Where an entry below contains an image, skip the image and copy the rest exactly.

▼

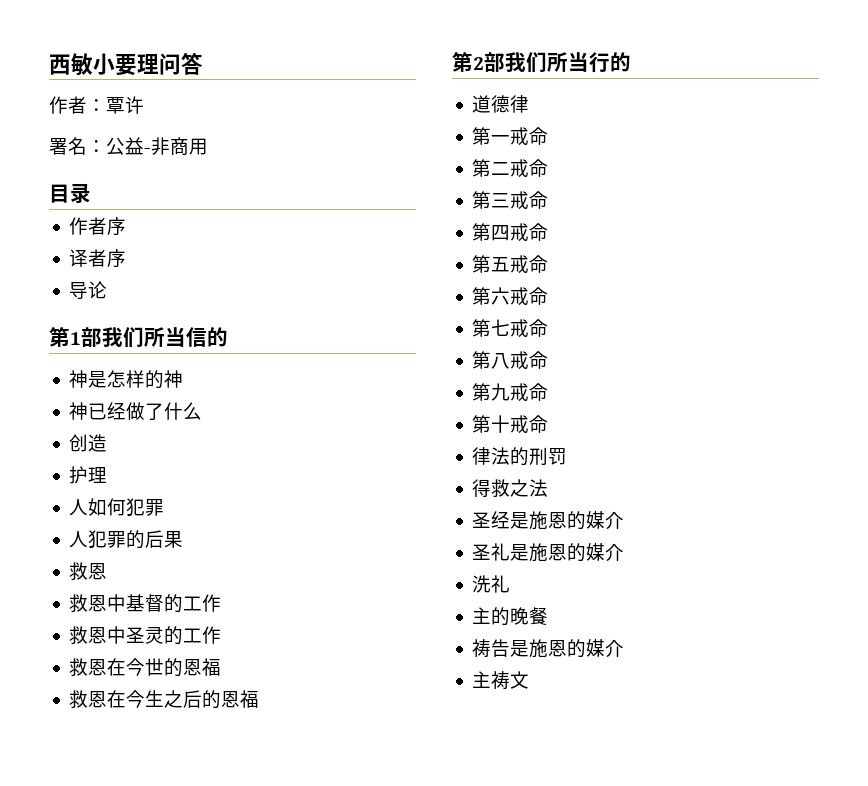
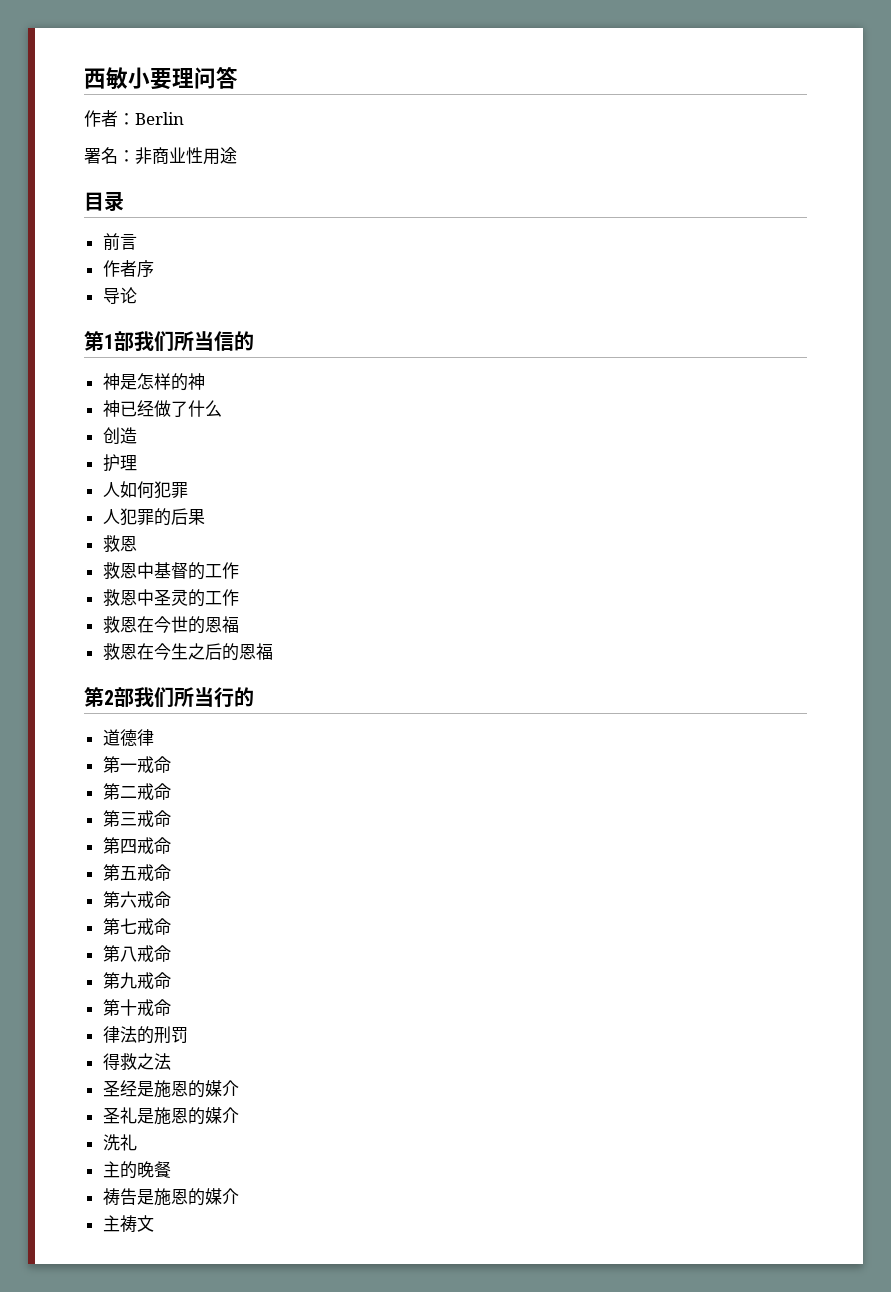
[106,96,144,114] 覃许 -> [135,112,184,125] Berlin
[106,137,189,155] 公益-非商 -> [135,147,203,164] 非商业性
(208, 146) none -> [220,147,237,164] 途
(91, 193) none -> [102,233,137,251] // 前言
[69,249,127,268] // 译者序 -> (154, 269) none

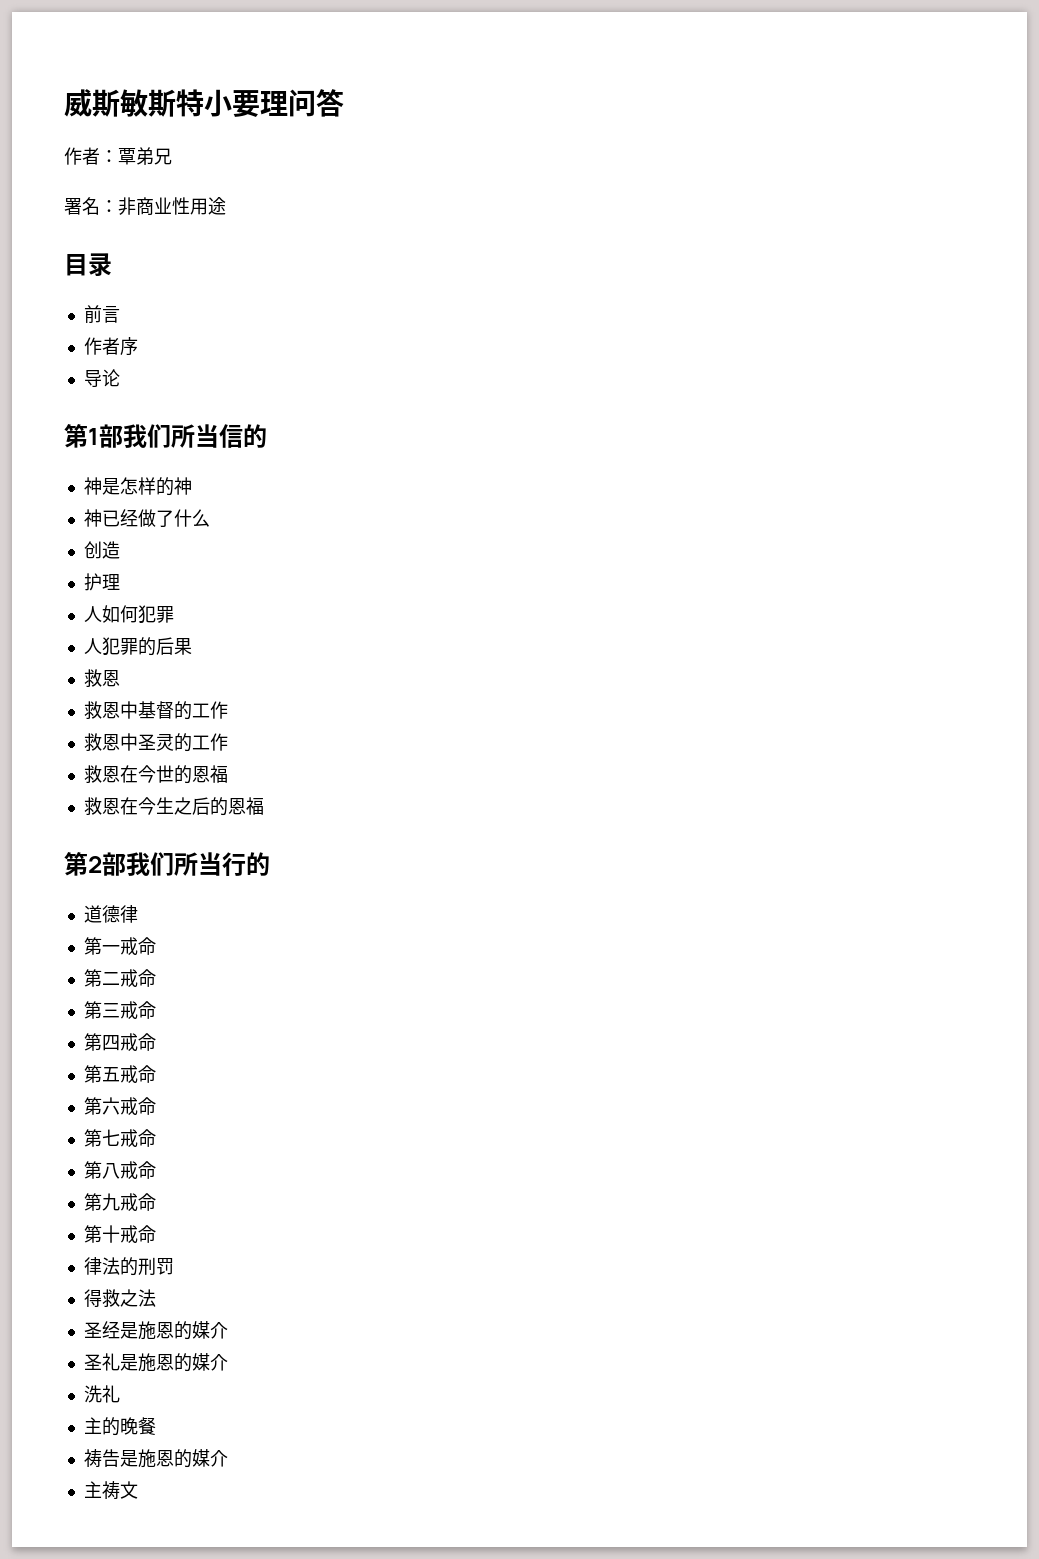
[84,67,128,89] 西敏 -> [64,89,204,117] 威斯敏斯特
[135,112,184,125] Berlin -> [118,147,172,165] 覃弟兄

▲

__ANSWER TO THIS TASK__.
[106,96,144,114] 覃许 -> [135,112,184,125] Berlin
[106,137,189,155] 公益-非商 -> [135,147,203,164] 非商业性
(208, 146) none -> [220,147,237,164] 途
(91, 193) none -> [102,233,137,251] // 前言
[69,249,127,268] // 译者序 -> (154, 269) none

[84,67,128,89] 西敏 -> [64,89,204,117] 威斯敏斯特
[135,112,184,125] Berlin -> [118,147,172,165] 覃弟兄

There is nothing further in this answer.